The Rainbow Warrior anchored 1500m or so off the beach at the bottom of my street. I took this photo from Tuxion beach with a telephoto lens. There were quite a few days of strong winds and big seas when it first arrived.
The weather improved during the stay, and on their final day in town, free tours of the boat were offered to anybody interested. RW provided IRBs and crews to ferry anybody who signed up for a tour to and from the ship. Places were limited because time was limited – with the ship weighing anchor just before 6pm on Sunday.
The ship was anchored roughly in line with the Wild Dog Creek valley. This was a Rainbow Warrior IRB ferrying those doing the tour.
The cylindrical object on the right of the mast is to carry people up and down the mast if required. It is raised and lowered using power. Much better than climbing using ladder hand holds.
The helipad. Two of the masts rear stays would need to be removed for a helicopter to land here. Even then it would be tight.
This is the entrance to the helicopter storage area on the aft deck, adjacent to the helipad. It was decorated in the campaign colours for the tours by locals.
The two A frame masts are huge and magnificent.
The various sails can be seen here, furled neatly in preparation for being deployed hydraulically by controls in the bridge.
This is the second mate, a personable Italian who loves his job. He spends 3 months at sea, and 3 months on land. The bridge is paperless, with all charts in digital form. This requires complete backup systems independently powered.
That small wheel is the helm.
The view from the main seat, looking towards the business end. What a job. I was impressed by how much room there is on a ship’s bridge, compared to the necessarily compressed environment of an airliner cockpit.
On the left is a ship, on the right a boat. It was explained to me that a boat can be stowed on a ship, but not vice versa.
Ship with a mission.
Light winds and calm seas on the Rainbow Warrior’s last day at Apollo Bay.
The view up Wild Dog Creek valley from the stern of the Rainbow Warrior at anchor. The two IRBs are from the RW.

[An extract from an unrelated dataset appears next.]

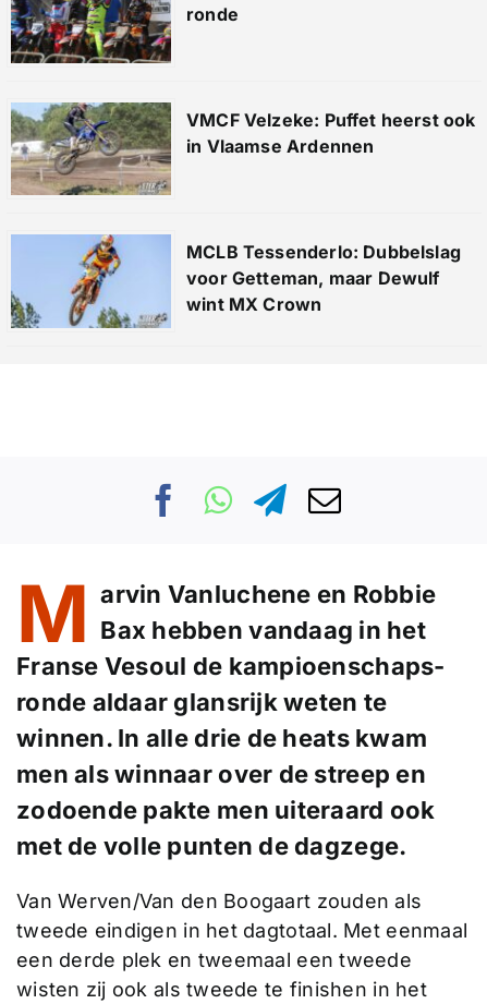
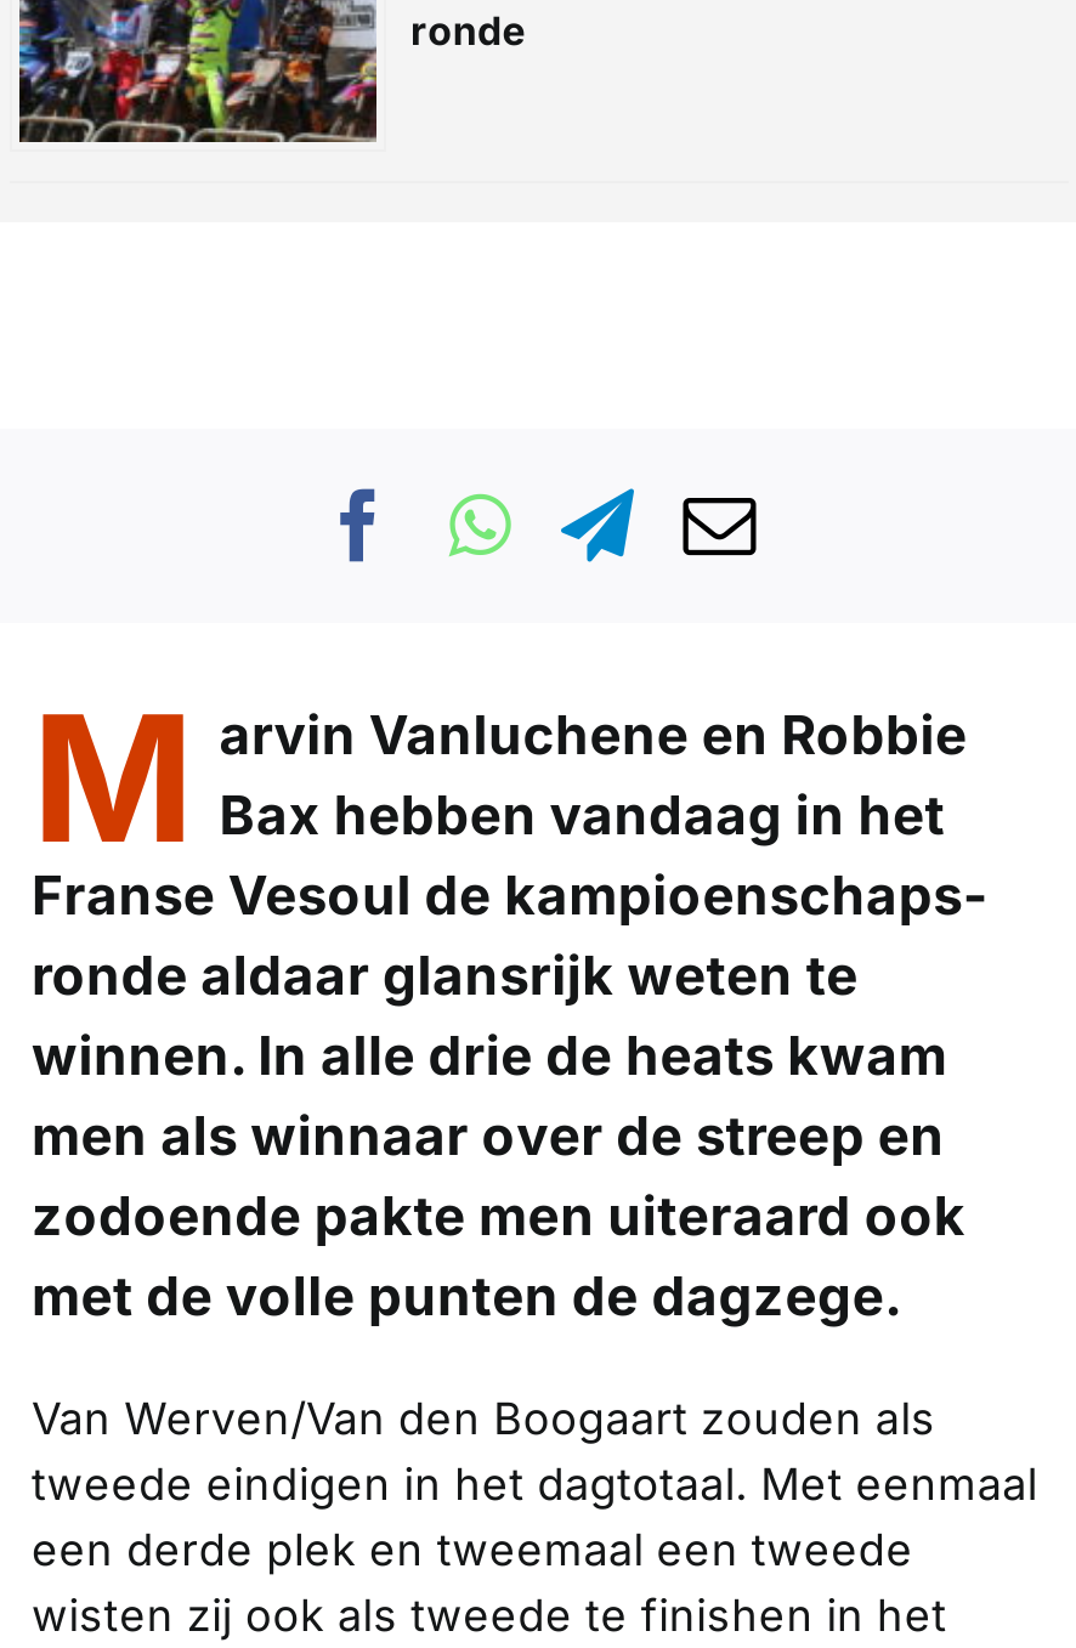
[11,101,476,196] [image] | VMCF Velzeke: Puffet heerst ook | in Vlaamse Ardennen -> none
[11,219,461,329] [image] | MCLB Tessenderlo: Dubbelslag | voor Getteman, maar Dewulf | wint MX Crown -> none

There was a lot of local interest in the ship. When it first arrived, a chap I know paddled his SUP board out to the ship (the sea wasn’t calm that day), and was heartily welcomed and taken on board for a look around and a cup of tea. Nice.
I only had the approximate departure time for the ship on Sunday, so I had the opportunity to see the ship swinging slowly back and forth in the breeze while I waited for it to set sail. The hills were in shade under local clouds and mist, while intermittently the ship was brilliantly lit by the late afternoon sun.

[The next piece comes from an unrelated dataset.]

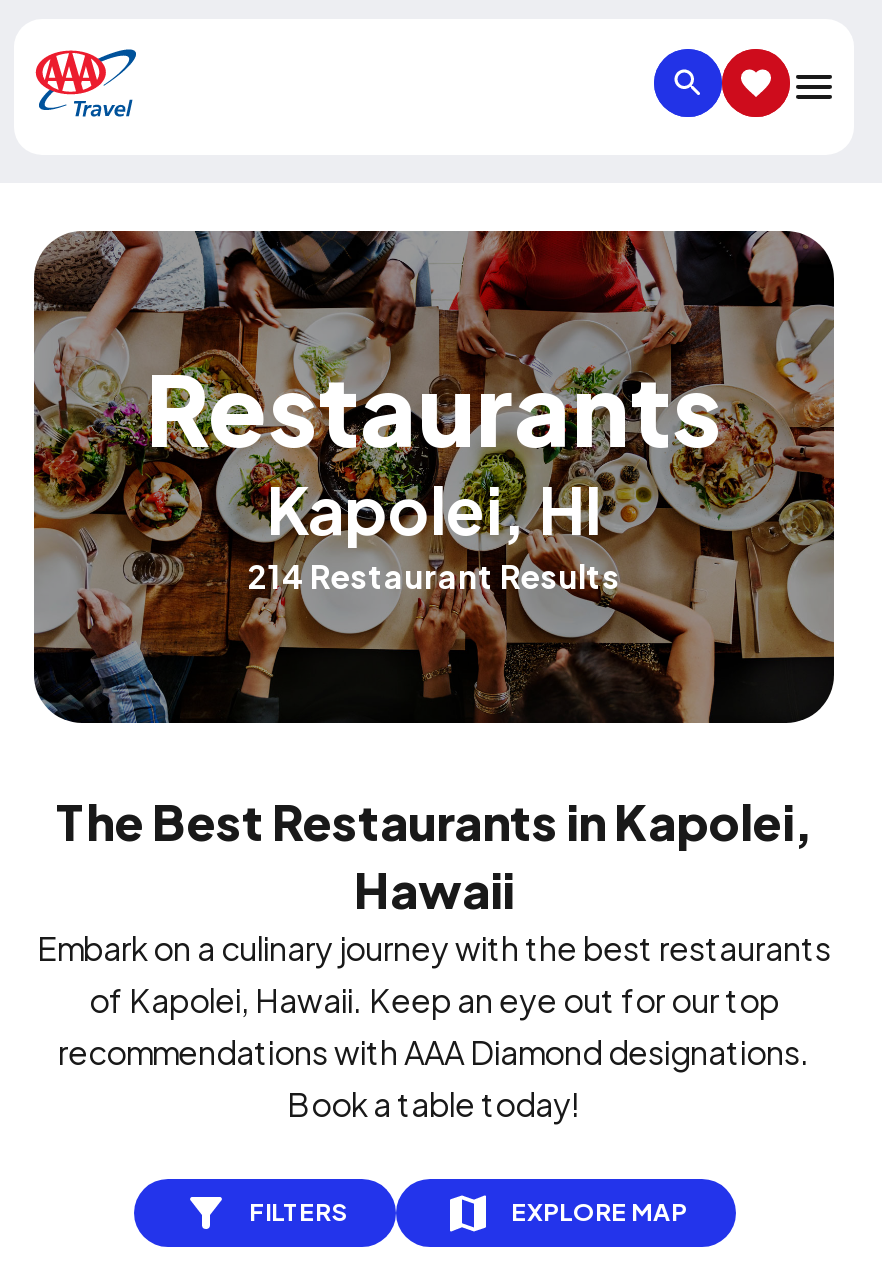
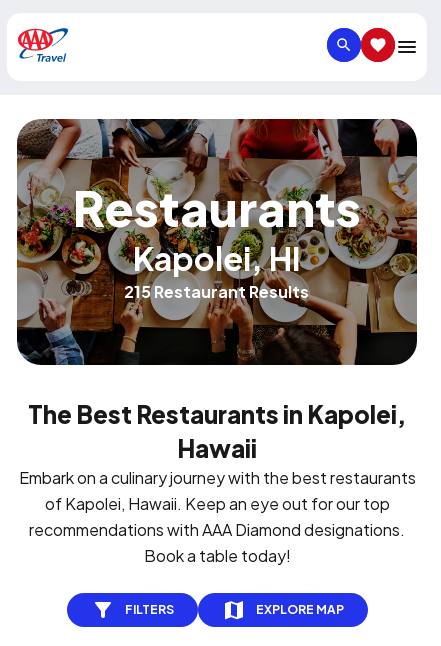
[248,555,620,597] 214 Restaurant Results -> [124,281,310,302] 215 Restaurant Results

I couldn’t have ordered better light. Bright sun on the ship please, and dim the light on everything in the background.
Pointing into wind, with Skenes Creek township in the background.

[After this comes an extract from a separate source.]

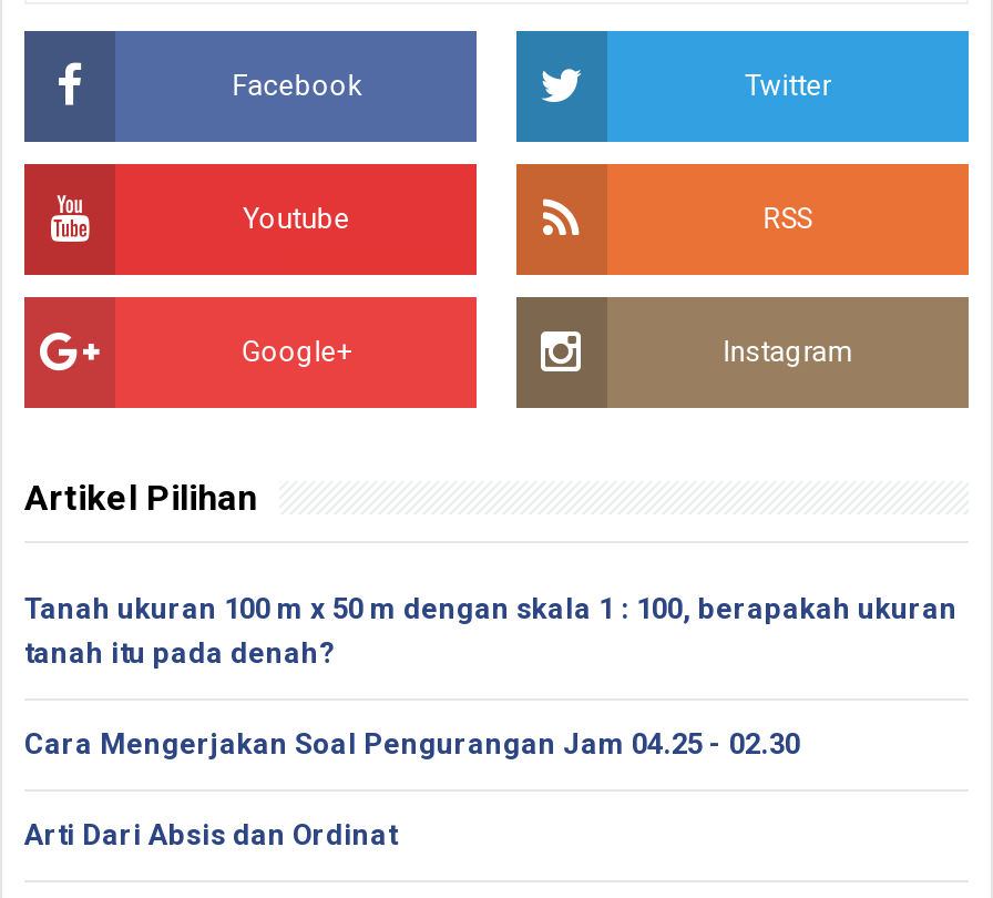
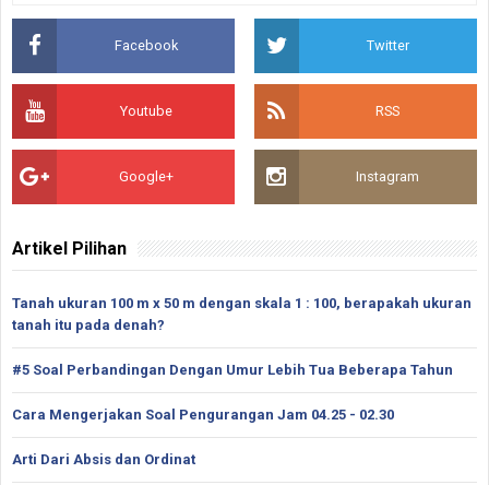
none -> [12,362,453,378] #5 Soal Perbandingan Dengan Umur Lebih Tua Beberapa Tahun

The anchors came up, and so did the sails in remarkably quick time. This was taken from Point Bunbury, as Cape Patten was about to disappear behind the bow of the Rainbow Warrior.
As can be seen, there were no whitecaps on the sea at this point, yet the ship was making remarkably good time as it silently forged south powered only by its 5 sails. A beautiful sight and concept.
Cliffs and dunes weren’t exactly lined with locals waving farewell, but there were more than a few.
Starting to heel as it picks up stronger winds out of the shadow of the land. The reef in the foreground is Little Henty Reef, which is home to a colony of Australian fur seals. They seemed indifferent. If only they knew – their fate is bound up in the success or failure of the mission pursued by the Rainbow Warrior, Greenpeace and many others.
A very modern ship, but a true sailing ship. A pinnacle of modern marine engineering. That this ship is funded by those who care about the environment and the forces that would harm it, gives one optimism about humans and the future at least some of them seek to forge for the benefit of all.